Ma Yueliang and Wu Yinghua are survived by their children and grandchildren, including: Ma Jiangchun (b. 1931), Dr. Ma Hailong (1935–2022), Ma Jiangbao (1941–2016), and Ma Jiangling (b. 1947). Ma Jiangbao lived in the Netherlands and taught traditional tai chi throughout Europe. Their adopted daughter Shi Mei Lin now lives and teaches Wu-style tai chi in New Zealand. She also has students in France and the United States.

==Bibliography==
- Wu Kung-tsao. Wu Family T'ai Chi Ch'uan (吳家太極拳) Hong Kong 1980, Toronto 2006, ISBN 0-9780499-0-X
- Wu Yinghua, Ma Yueliang, Shi Mei Lin (1987). Wu Style Tai Chi Fast Form. Henan Science Skills Ltd. Henan (only available in Chinese) ISBN 7-5349-0121-9/G122.
- Wu Yinghua, Ma Yueliang, Shi Mei Lin (1991). Wu Style Tai Chi Fast Form. Shanghai Book Co Ltd, Hong Kong (only available in Chinese) . ISBN 962-239-106-0.

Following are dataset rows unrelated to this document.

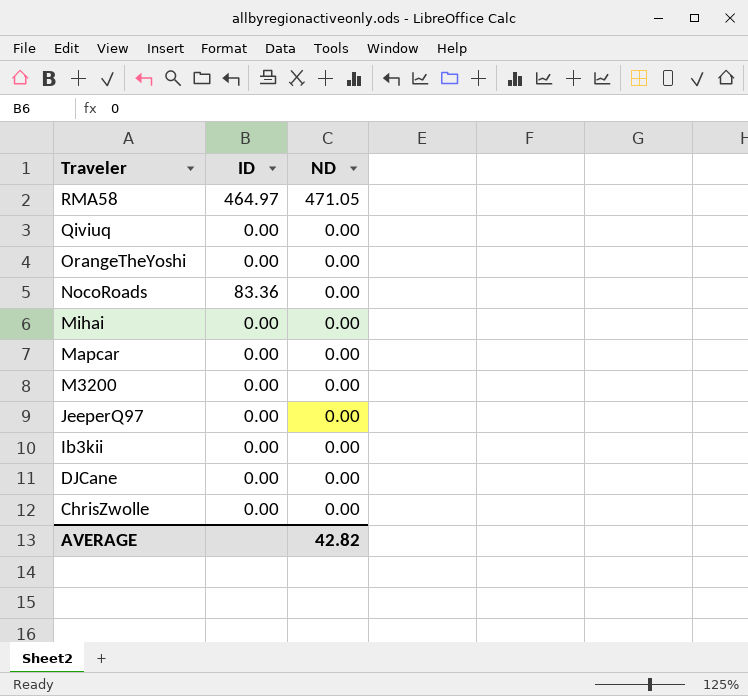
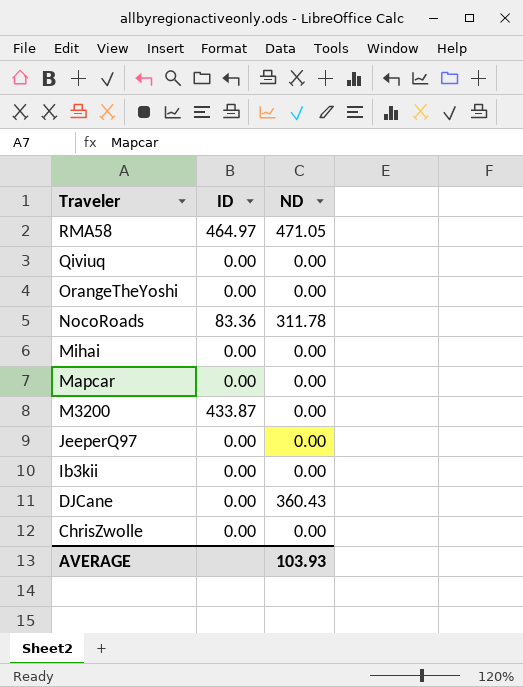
NocoRoads | ND: 0.00 -> 311.78
M3200 | ID: 0.00 -> 433.87
DJCane | ND: 0.00 -> 360.43
AVERAGE | ND: 42.82 -> 103.93

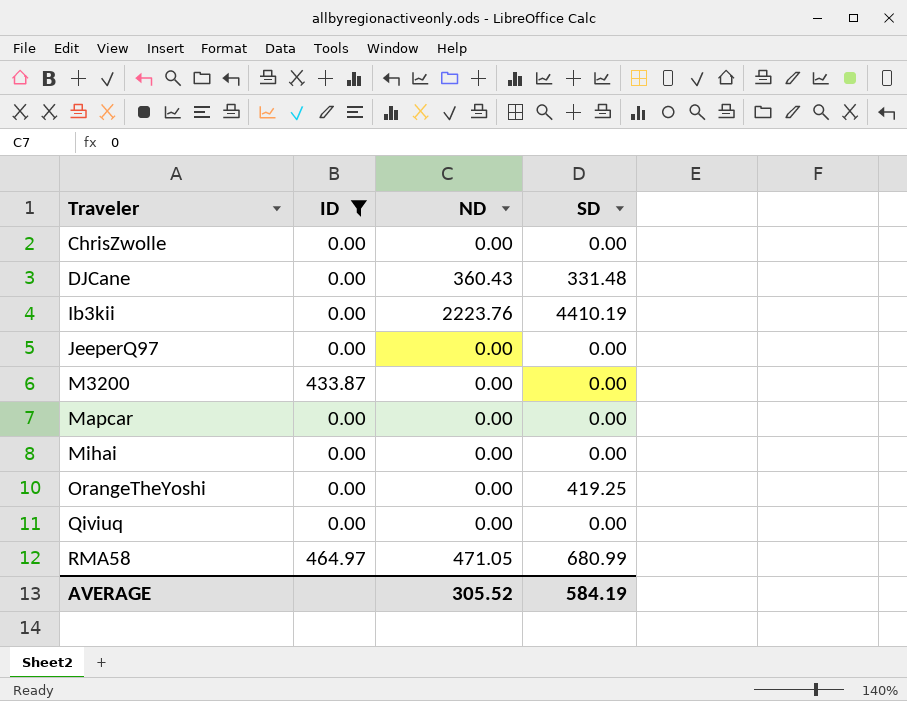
filter: none -> ID != 83.36
row order: Traveler descending -> Traveler ascending
column SD | position: none -> 4
Ib3kii | ND: 0.00 -> 2223.76
AVERAGE | ND: 103.93 -> 305.52

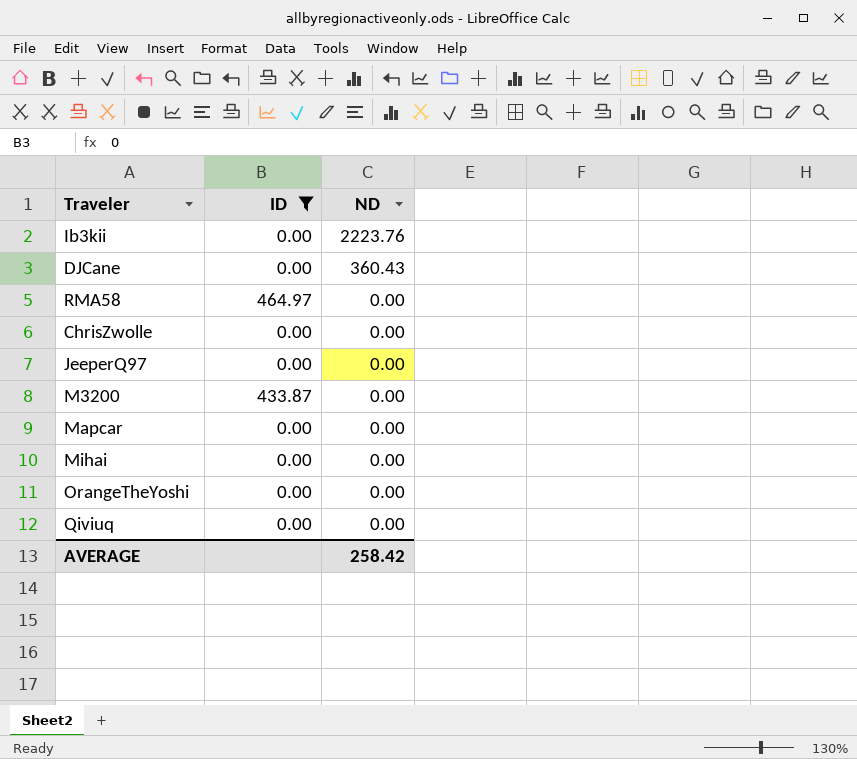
row order: Traveler ascending -> ND descending
column SD | position: 4 -> none
RMA58 | ND: 471.05 -> 0.00
AVERAGE | ND: 305.52 -> 258.42

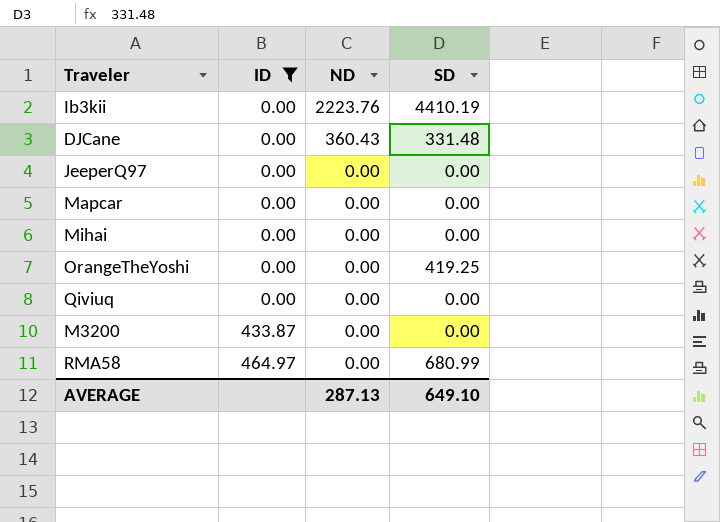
row order: ND descending -> ID ascending
column SD | position: none -> 4
row ChrisZwolle: 0.00 | 0.00 -> none
AVERAGE | ND: 258.42 -> 287.13

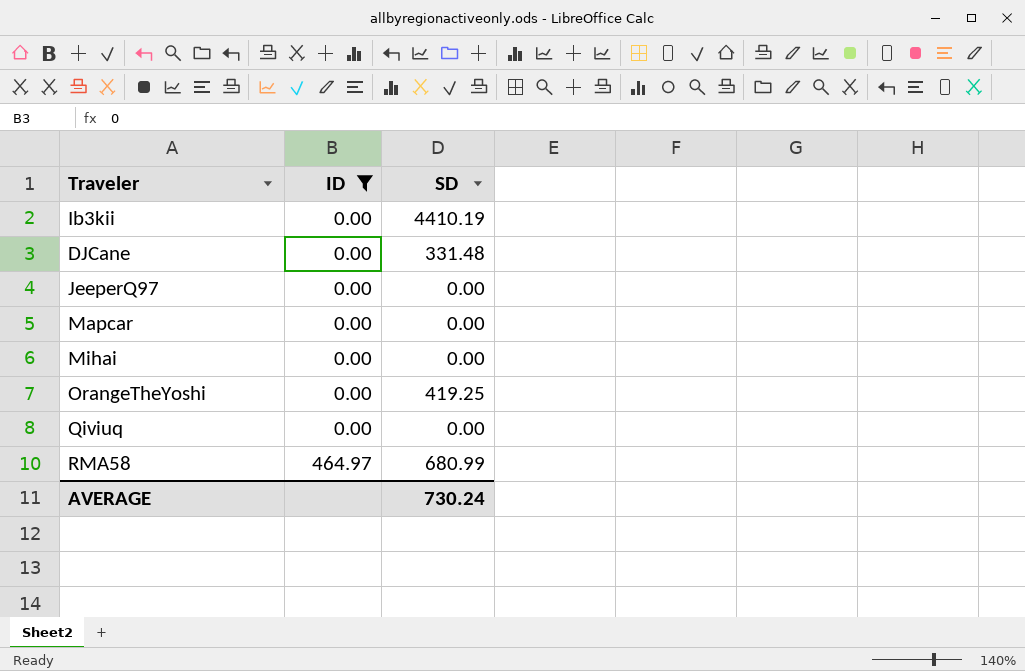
column ND | position: 3 -> none
row M3200: 433.87 | 0.00 | 0.00 -> none
AVERAGE | SD: 649.10 -> 730.24

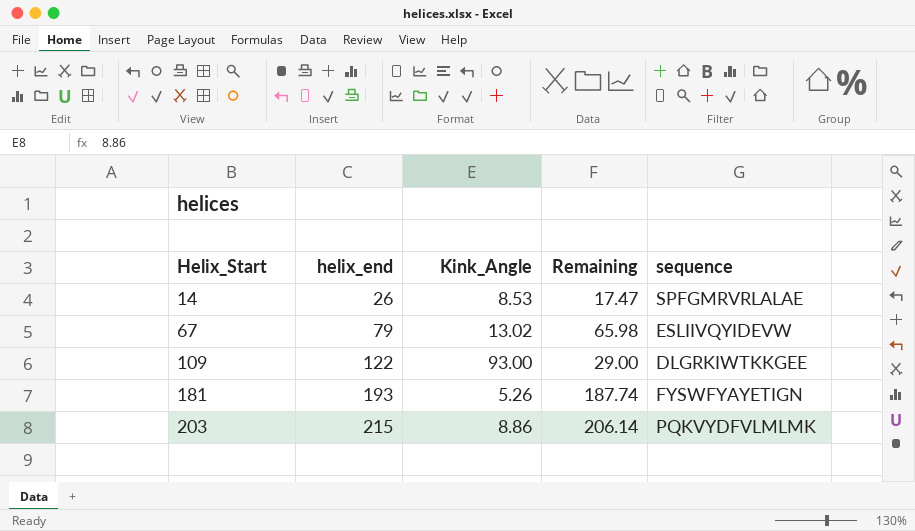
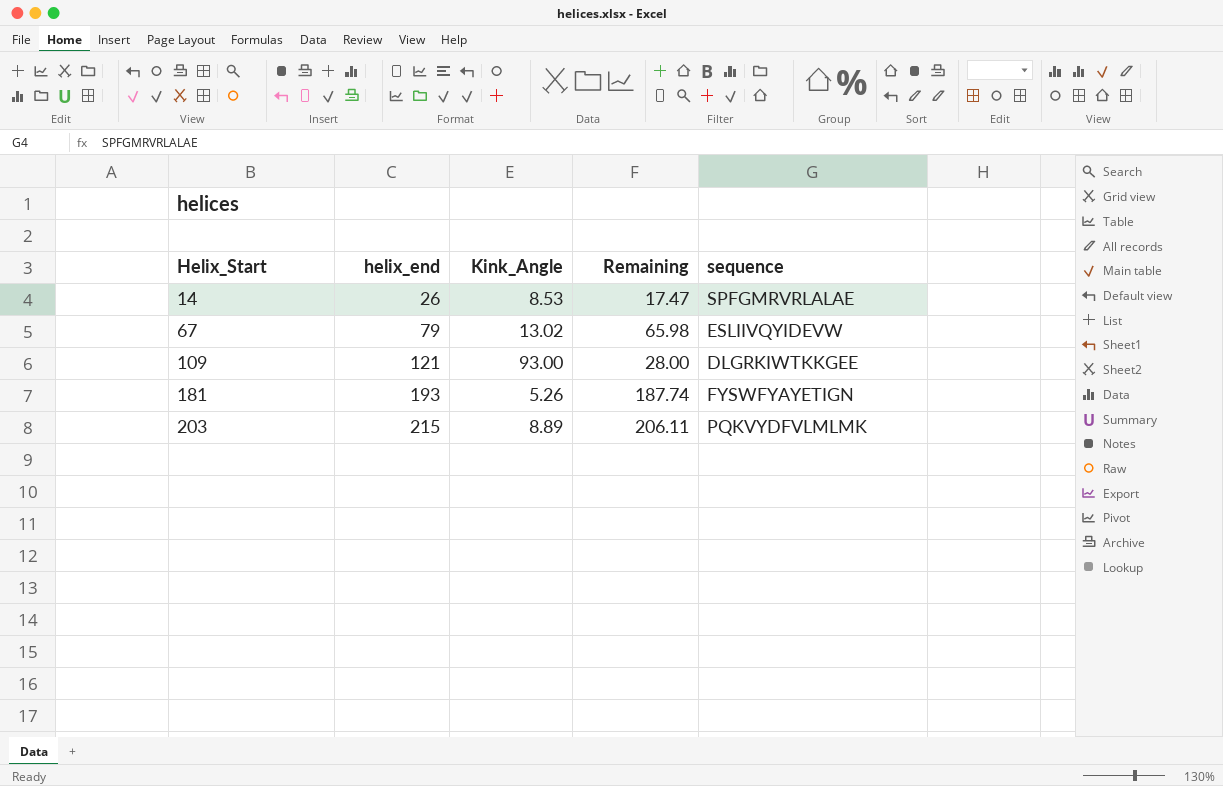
109 | helix_end: 122 -> 121
109 | Remaining: 29.00 -> 28.00
203 | Kink_Angle: 8.86 -> 8.89
203 | Remaining: 206.14 -> 206.11

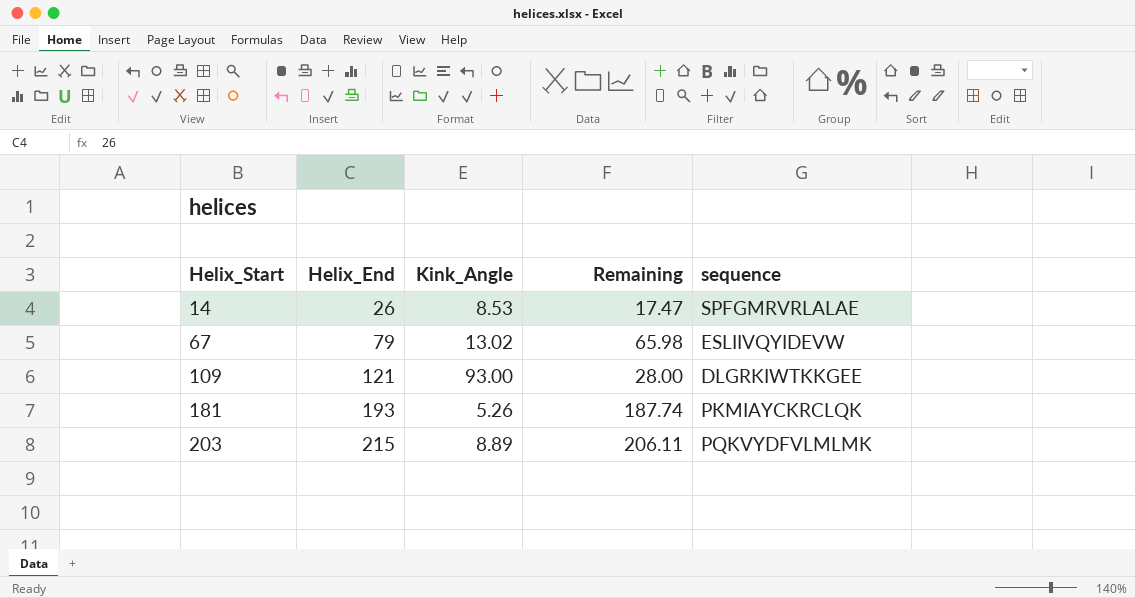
column name: helix_end -> Helix_End
181 | sequence: FYSWFYAYETIGN -> PKMIAYCKRCLQK

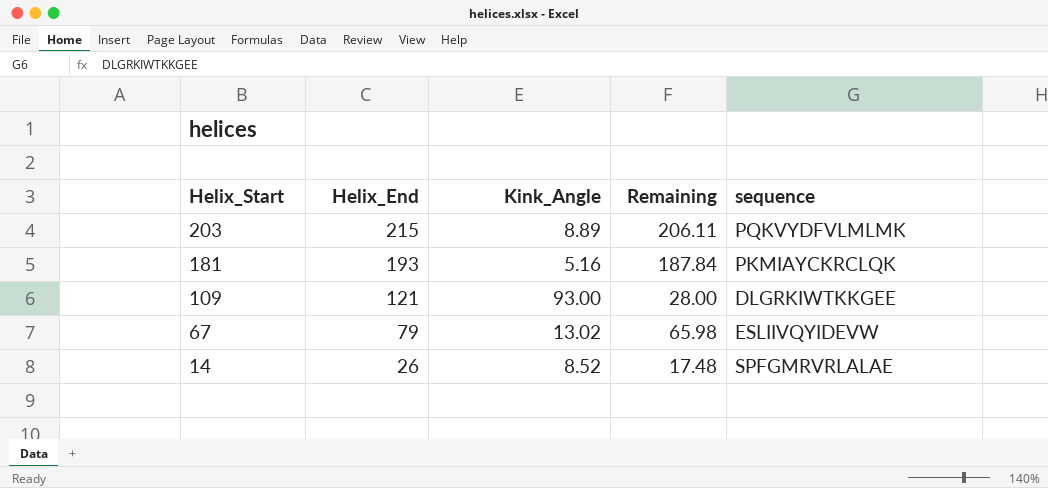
row order: Helix_Start ascending -> Helix_Start descending
181 | Kink_Angle: 5.26 -> 5.16
181 | Remaining: 187.74 -> 187.84
14 | Kink_Angle: 8.53 -> 8.52
14 | Remaining: 17.47 -> 17.48

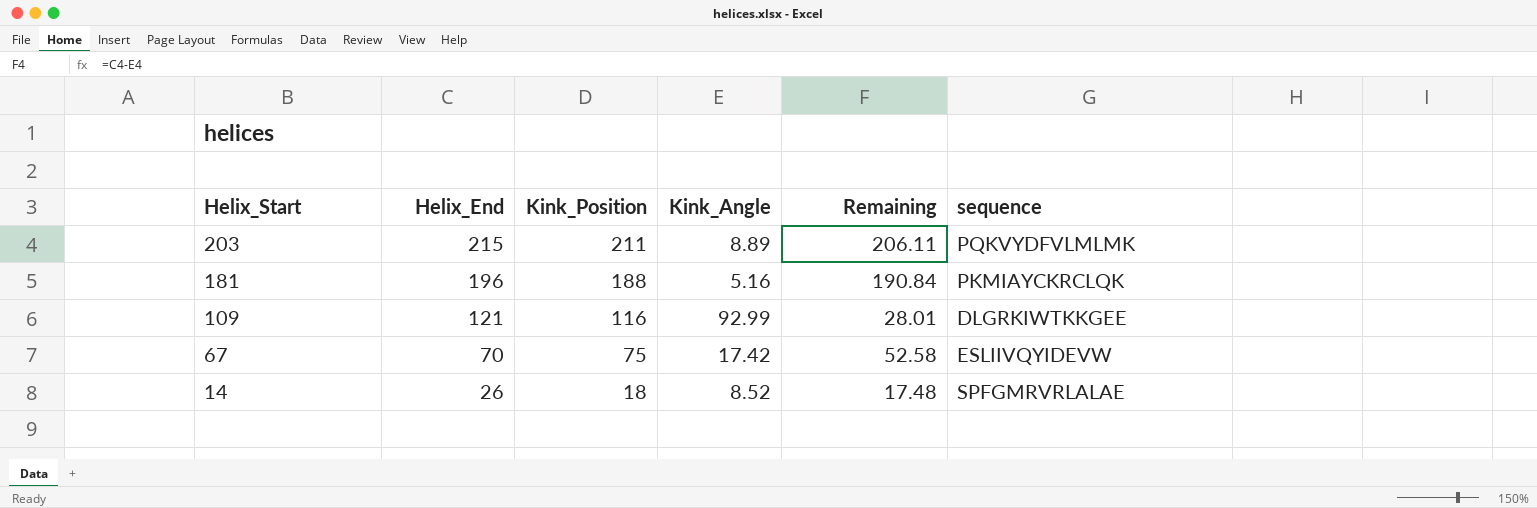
column Kink_Position | position: none -> 3
181 | Helix_End: 193 -> 196
181 | Remaining: 187.84 -> 190.84
109 | Kink_Angle: 93.00 -> 92.99
109 | Remaining: 28.00 -> 28.01
67 | Helix_End: 79 -> 70
67 | Kink_Angle: 13.02 -> 17.42
67 | Remaining: 65.98 -> 52.58

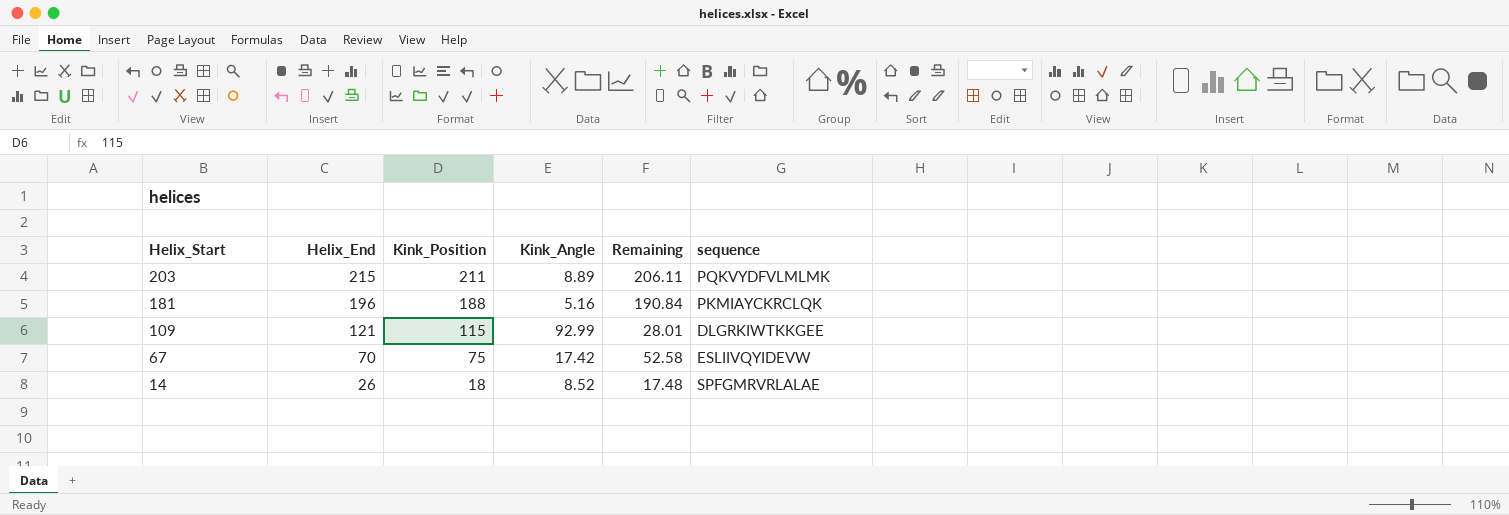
109 | Kink_Position: 116 -> 115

- Wu Yinghua, Ma Yueliang (1993). Wu Style Tai Chi Chuan Forms, Concepts and Application of the Original Style. Shanghai Book Co Ltd, Hong Kong. ISBN 962-239-103-6.
- Ma Yueliang & Zee Wen (1986, 1990, 1995). Wu Style Tai Chi Chuan Push Hands. Shanghai Book Co Ltd, Hong Kong. ISBN 962-239-100-1.
- Dr Zee Wen (2002) Wu Style Tai Chi Chuan, Ancient Chinese way to health. North Atlantic Books. ISBN 978-1-55643-389-4.